** Opening RECORDS PROVIDED block **

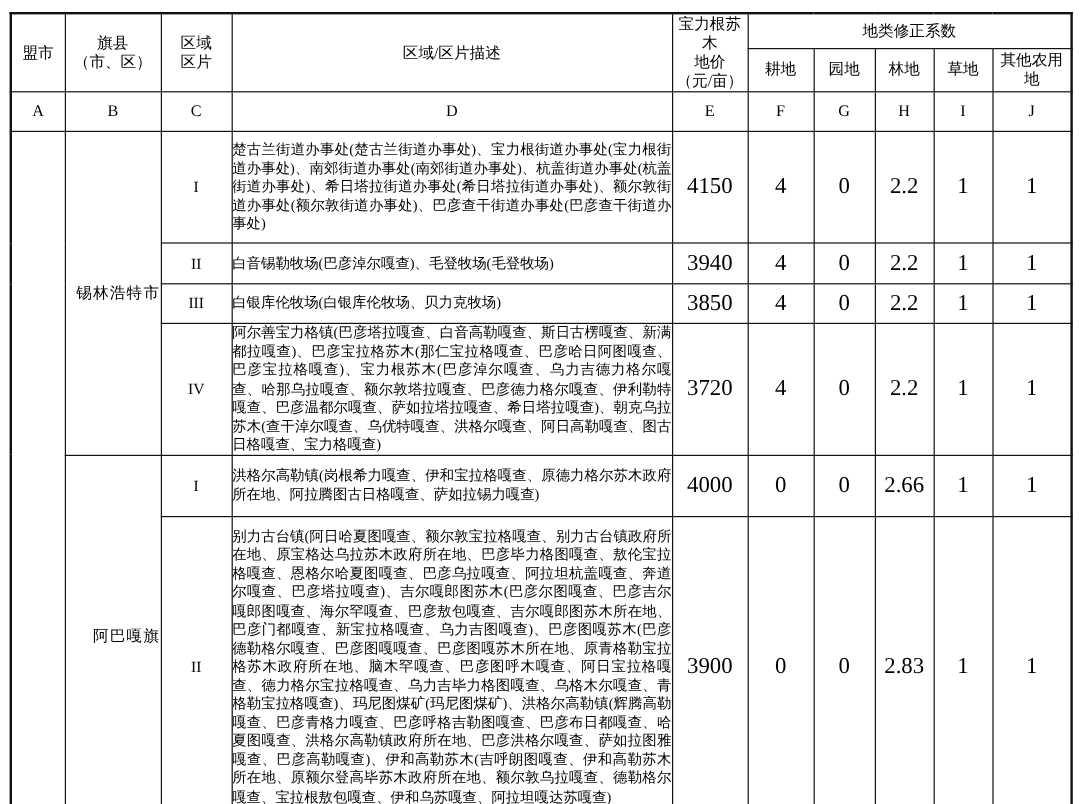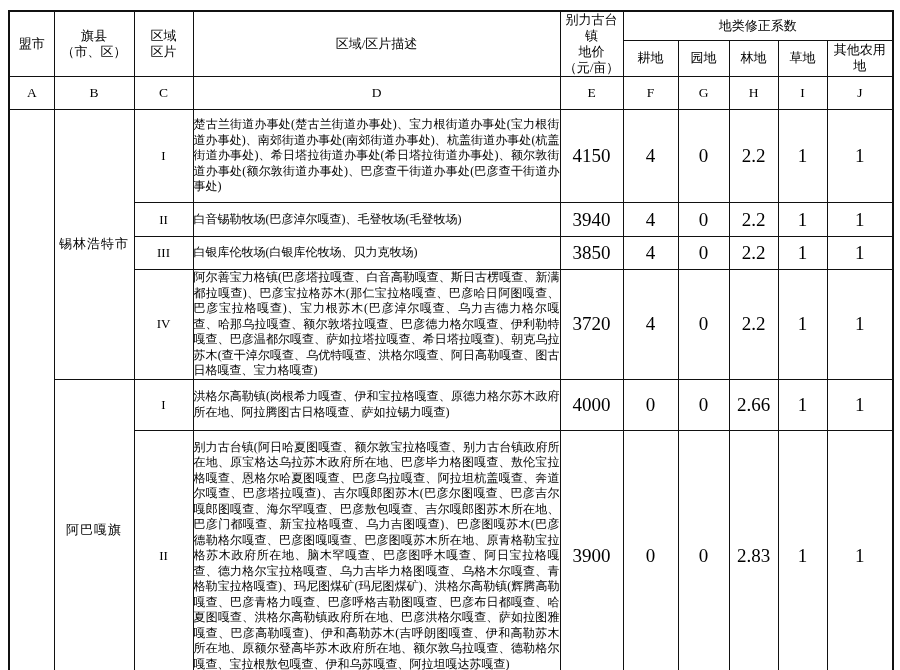"别力古台镇" div { text: 别力古台镇 -> 宝力根苏木 }
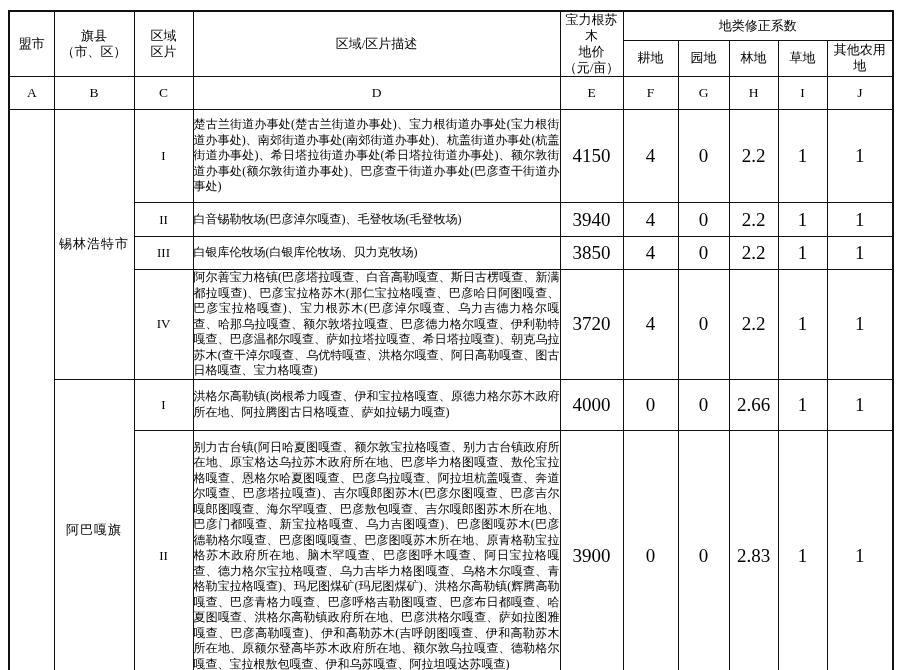"锡林浩特市" .banner { text-align: center -> right }
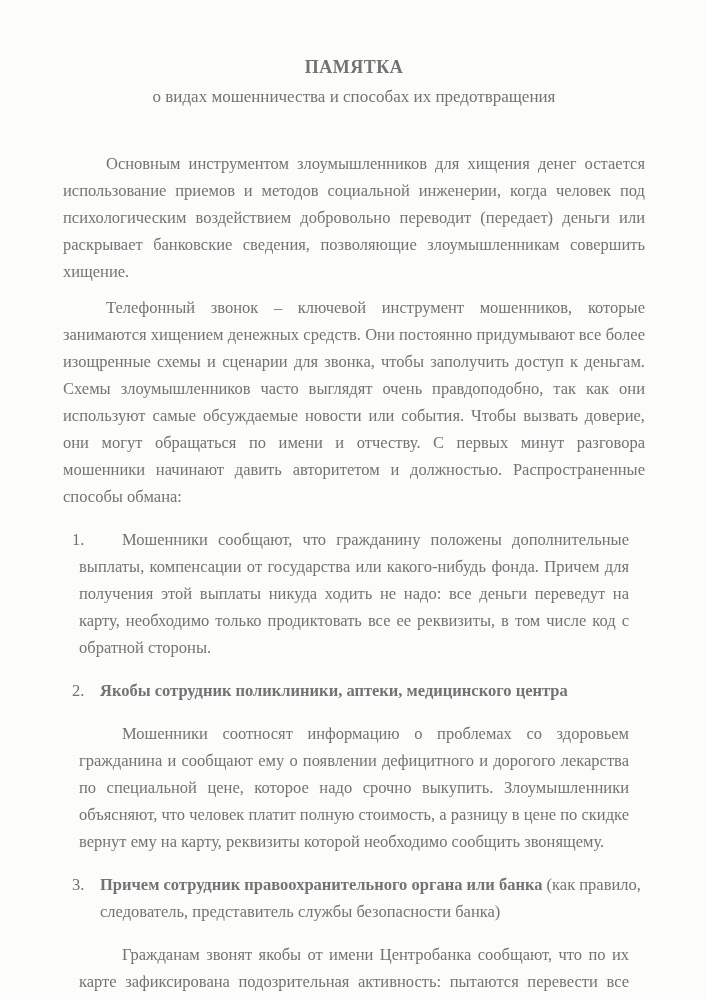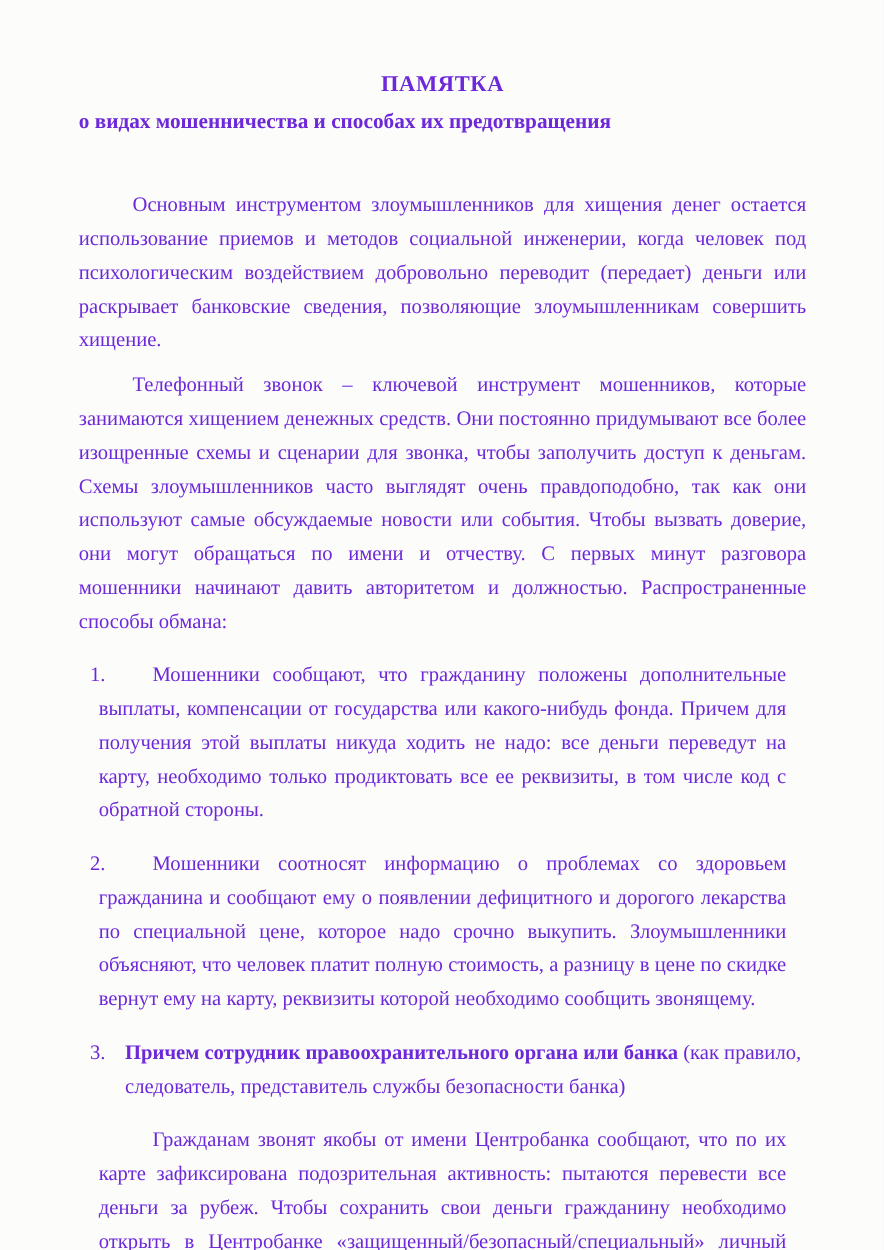"ПАМЯТКА" .page { color: #6d28d9 -> #737373 }
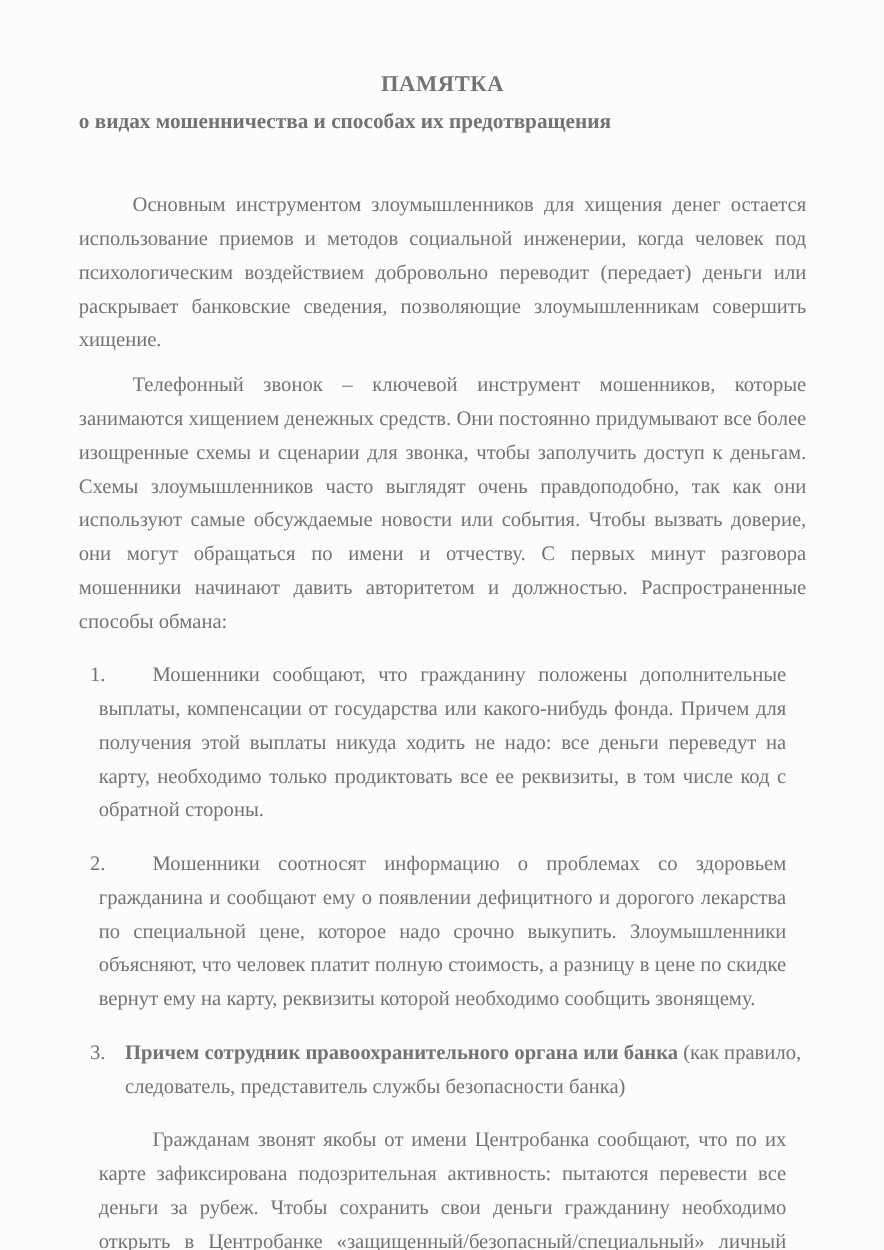"о видах мошенничества и способах" .doc-subtitle { font-weight: bold -> normal; text-align: none -> center }
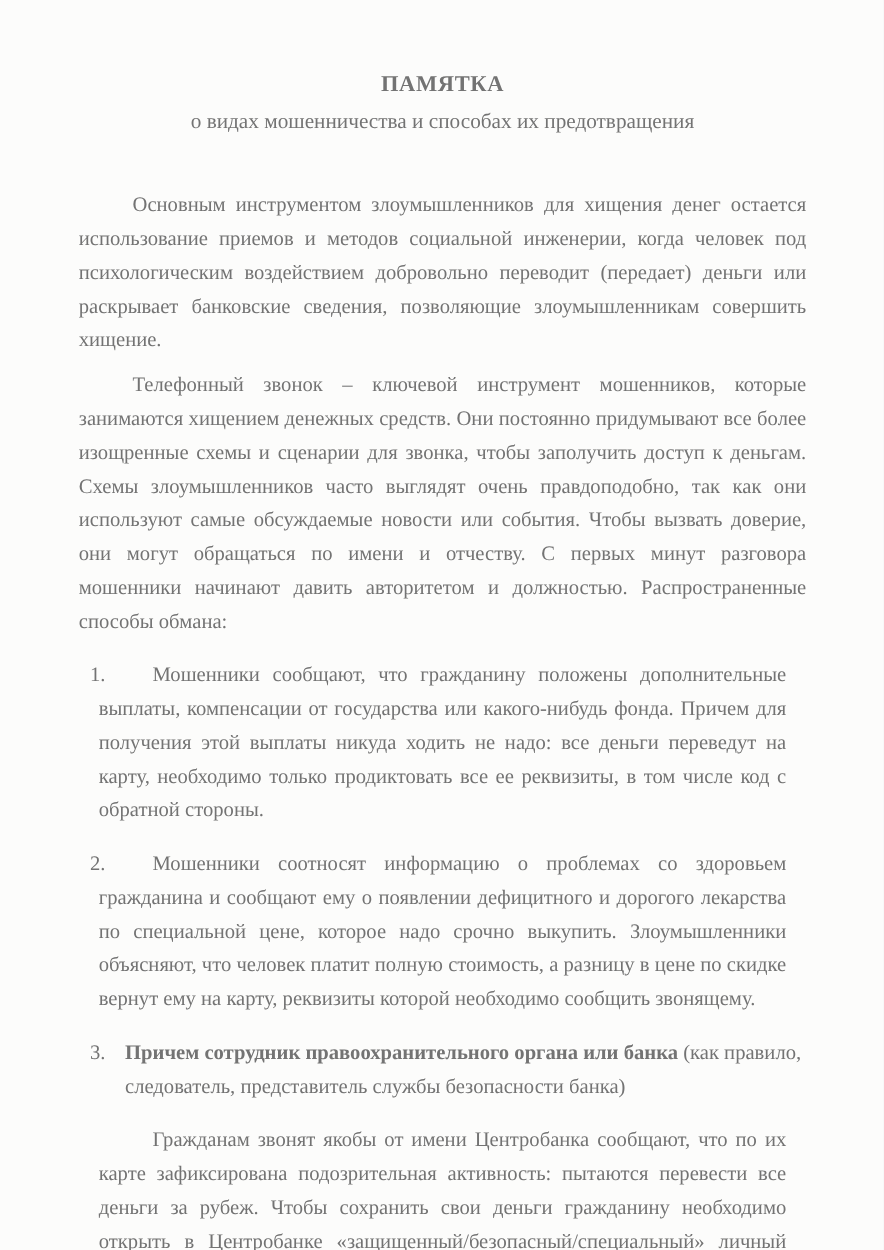"Якобы сотрудник поликлиники, аптеки," span { html: none -> <span>Якобы сотрудник поликлиники, аптеки, медицинского центра</span> }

** Closing RECORDS PROVIDED block **

• [AIM OF THE EXERCISE]:
Retype, exactly as written, each line from the one containing "color: #6d28d9 ->" through the end of the data above, and leave out every picture.

• [WRITTEN SOLUTION]:
"ПАМЯТКА" .page { color: #6d28d9 -> #737373 }
"о видах мошенничества и способах" .doc-subtitle { font-weight: bold -> normal; text-align: none -> center }
"Якобы сотрудник поликлиники, аптеки," span { html: none -> <span>Якобы сотрудник поликлиники, аптеки, медицинского центра</span> }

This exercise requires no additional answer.